Our primary goal is to identify and define the actions of proteins that can be used to repair tissues or structures that have been damaged by trauma, neoplasia, or other pathology. We have identified over a dozen novel proteins.

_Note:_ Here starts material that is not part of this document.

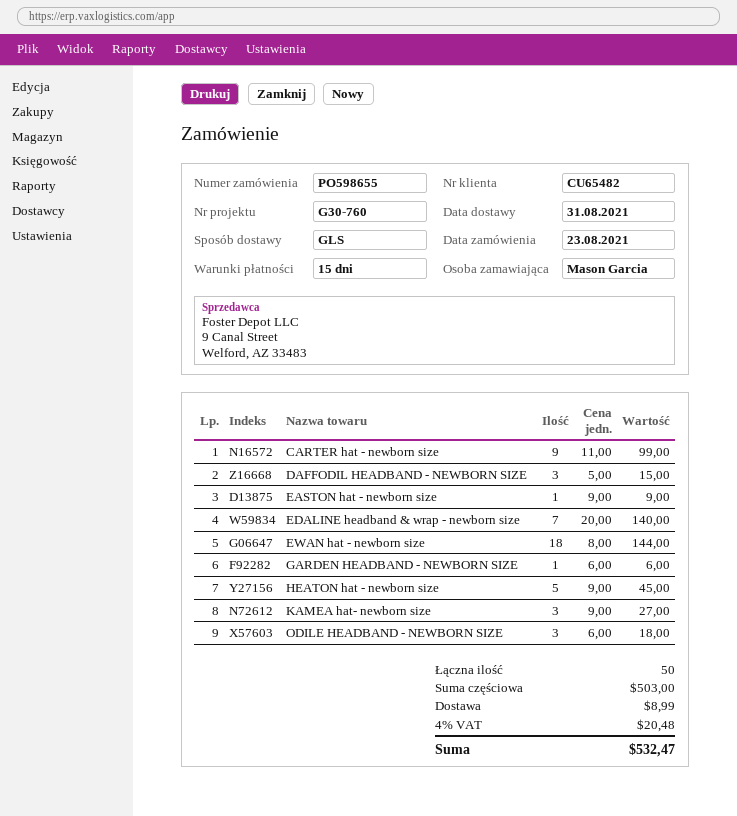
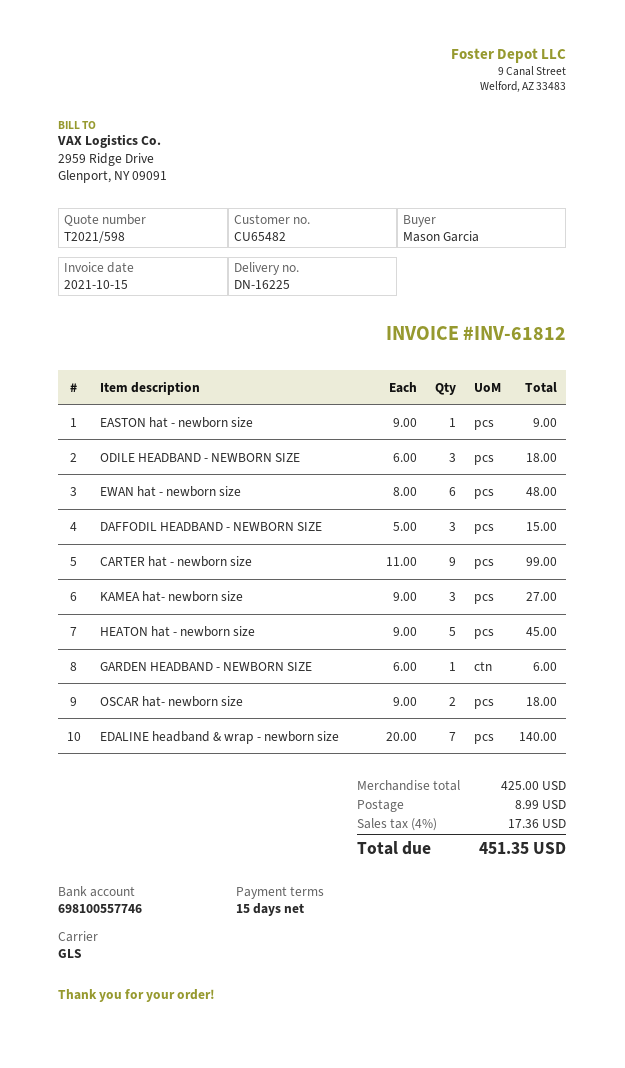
EWAN hat - newborn size: 18 x 8.00 = 144.00 -> 6 x 8.00 = 48.00
OSCAR hat- newborn size: none -> 2 x 9.00 = 18.00
subtotal: 503.00 -> 425.00
tax: 4% = 20.48 -> 4% = 17.36
total: 532.47 -> 451.35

Two of these induce the formation of cartilage, one induces the formation of bone and hematopoietic tissue, one plays a key role in defining the overall pattern of the developing embryo, and three others have unknown functions. One of these proteins, Frzb, is a secreted inhibitor of signaling by the Wnt growth factor oncogenes, and is the prototype of a growing family of related proteins. Key feedback interactions between secreted growth factors belonging to the Wnt and Bone Morphogenetic Protein (BMP) families and secreted antagonists of these proteins were elucidated. Localized expression of BMPs 4&7, Wnt-8, the BMP antagonists chordin and noggin, and the Wnt antagonist Frzb were found to establish the morphogenetic field giving rise to the earliest precursors of vertebrate muscle. The relationship of expression pattern of these proteins appears to maintain a dynamic balance between Wnt-8 and BMPs 4&7 pathways that controls tissue fate. To examine the interactions of these signals, technologies to enable loss-of-function experiments will be useful if not essential. We are therefore isolating genes encoding the proteins under study from X. tropicalis, a diploid relative of X.laevis that may allow construction of deletions using site-specific DNA repair and more facile application of third-generation antisense technologies. We have also begun preparation of recombinant adenoviruses encoding Frzb and ADMP for both high-level protein expression and evaluation in mammalian models of skeletal repair.

我们的主要目标是识别和定义蛋白质的作用，这些蛋白质可用于修复因创伤、肿瘤或其他病理而受损的组织或结构。我们已经鉴定了十几种新的蛋白质。其中两种诱导软骨的形成，一种诱导骨和造血组织的形成，一种在定义发育胚胎的整体模式中起关键作用，另外三种功能未知。这些蛋白质之一，Frzb，是Wnt生长因子癌基因的信号传导的分泌抑制剂，并且是一个不断增长的相关蛋白质家族的原型。阐明了属于Wnt和骨形态发生蛋白（BMP）家族的分泌性生长因子与这些蛋白质的分泌性拮抗剂之间的关键反馈相互作用。发现BMP 4和7、Wnt-8、BMP拮抗剂chordin和noggin以及Wnt拮抗剂Frzb的局部表达建立了产生脊椎动物肌肉的最早前体的形态发生场。这些蛋白质的表达模式的关系似乎保持Wnt-8和BMPs 4和7途径之间的动态平衡，控制组织命运。 为了研究这些信号的相互作用，使功能丧失实验成为可能的技术即使不是必不可少的，也是有用的。因此，我们正在从X中分离编码所研究蛋白质的基因。tropicalis，一个二倍体的相对X.laevis，可能允许建设的缺失使用位点特异性DNA修复和更容易应用的第三代反义技术。我们还开始制备编码Frzb和Ablastin的重组腺病毒，用于高水平蛋白表达和在哺乳动物骨骼修复模型中的评价。